■ **PROBLEM DETAILS**
Reproduce exactly the lines from the one that holds "(856, 562) none" through the last line of the entries, both ends included, but not the pictures.

━━━━━ MATERIAL SUPPLIED

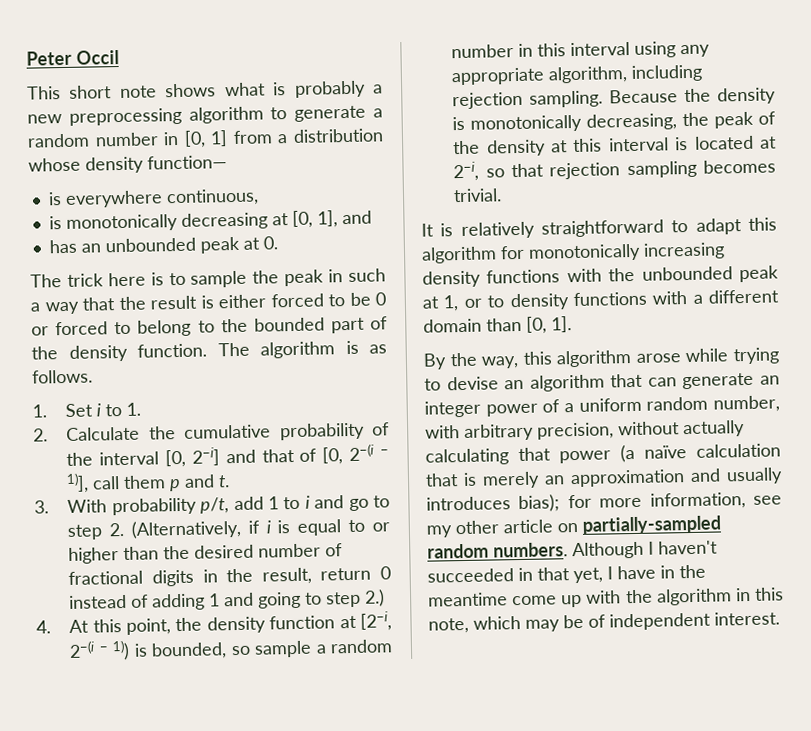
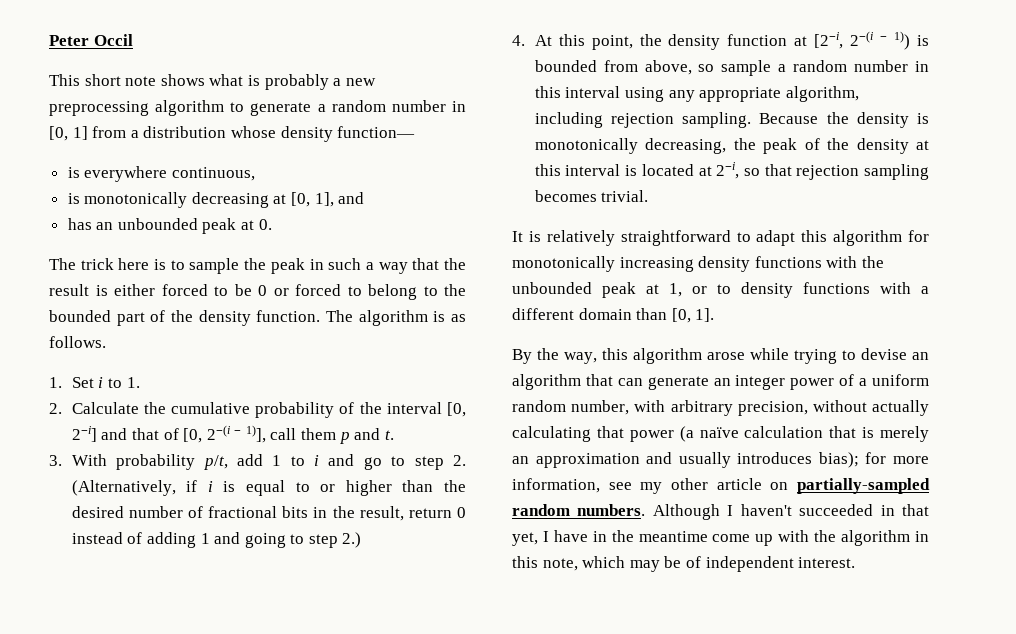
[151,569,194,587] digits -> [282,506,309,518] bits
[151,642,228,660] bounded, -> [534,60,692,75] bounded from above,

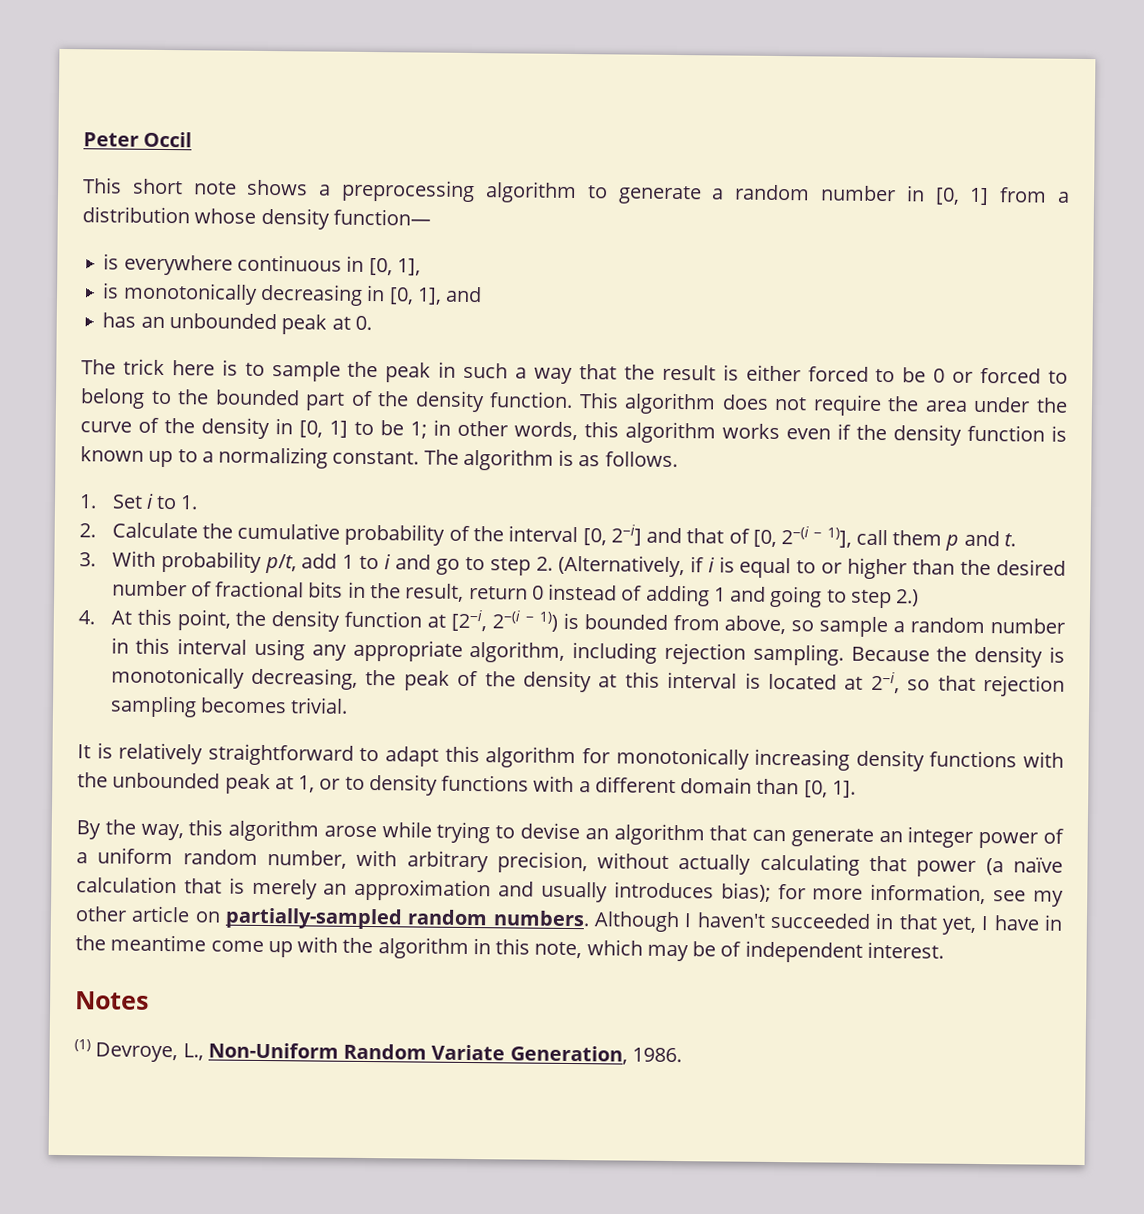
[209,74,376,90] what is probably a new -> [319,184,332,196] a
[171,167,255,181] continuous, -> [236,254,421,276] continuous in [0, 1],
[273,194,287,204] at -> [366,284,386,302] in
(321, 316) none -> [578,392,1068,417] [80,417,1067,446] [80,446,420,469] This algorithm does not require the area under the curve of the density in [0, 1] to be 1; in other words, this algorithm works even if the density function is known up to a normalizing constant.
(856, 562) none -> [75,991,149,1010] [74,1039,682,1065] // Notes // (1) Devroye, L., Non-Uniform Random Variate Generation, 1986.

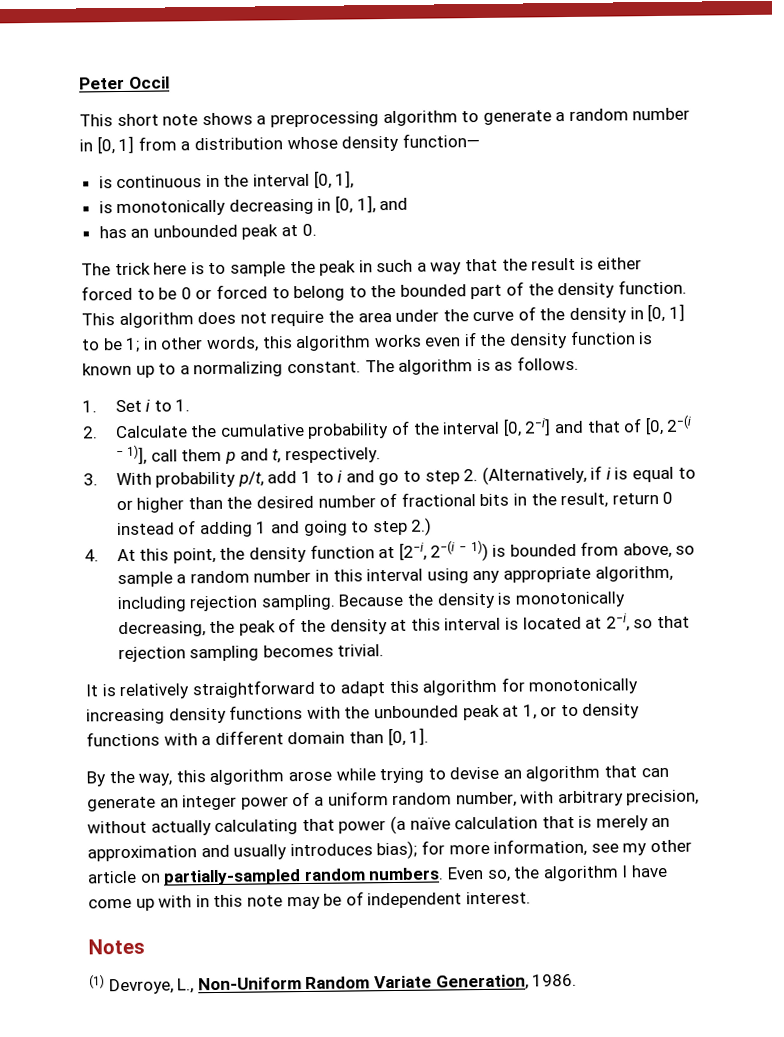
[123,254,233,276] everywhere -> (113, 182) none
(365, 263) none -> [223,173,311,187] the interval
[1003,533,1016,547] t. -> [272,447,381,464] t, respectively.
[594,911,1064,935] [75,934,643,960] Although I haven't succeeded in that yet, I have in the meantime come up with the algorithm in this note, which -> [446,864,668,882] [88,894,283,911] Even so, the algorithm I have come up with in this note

━━━━━━━━━━

■ **WRITTEN SOLUTION**
(856, 562) none -> [75,991,149,1010] [74,1039,682,1065] // Notes // (1) Devroye, L., Non-Uniform Random Variate Generation, 1986.

[123,254,233,276] everywhere -> (113, 182) none
(365, 263) none -> [223,173,311,187] the interval
[1003,533,1016,547] t. -> [272,447,381,464] t, respectively.
[594,911,1064,935] [75,934,643,960] Although I haven't succeeded in that yet, I have in the meantime come up with the algorithm in this note, which -> [446,864,668,882] [88,894,283,911] Even so, the algorithm I have come up with in this note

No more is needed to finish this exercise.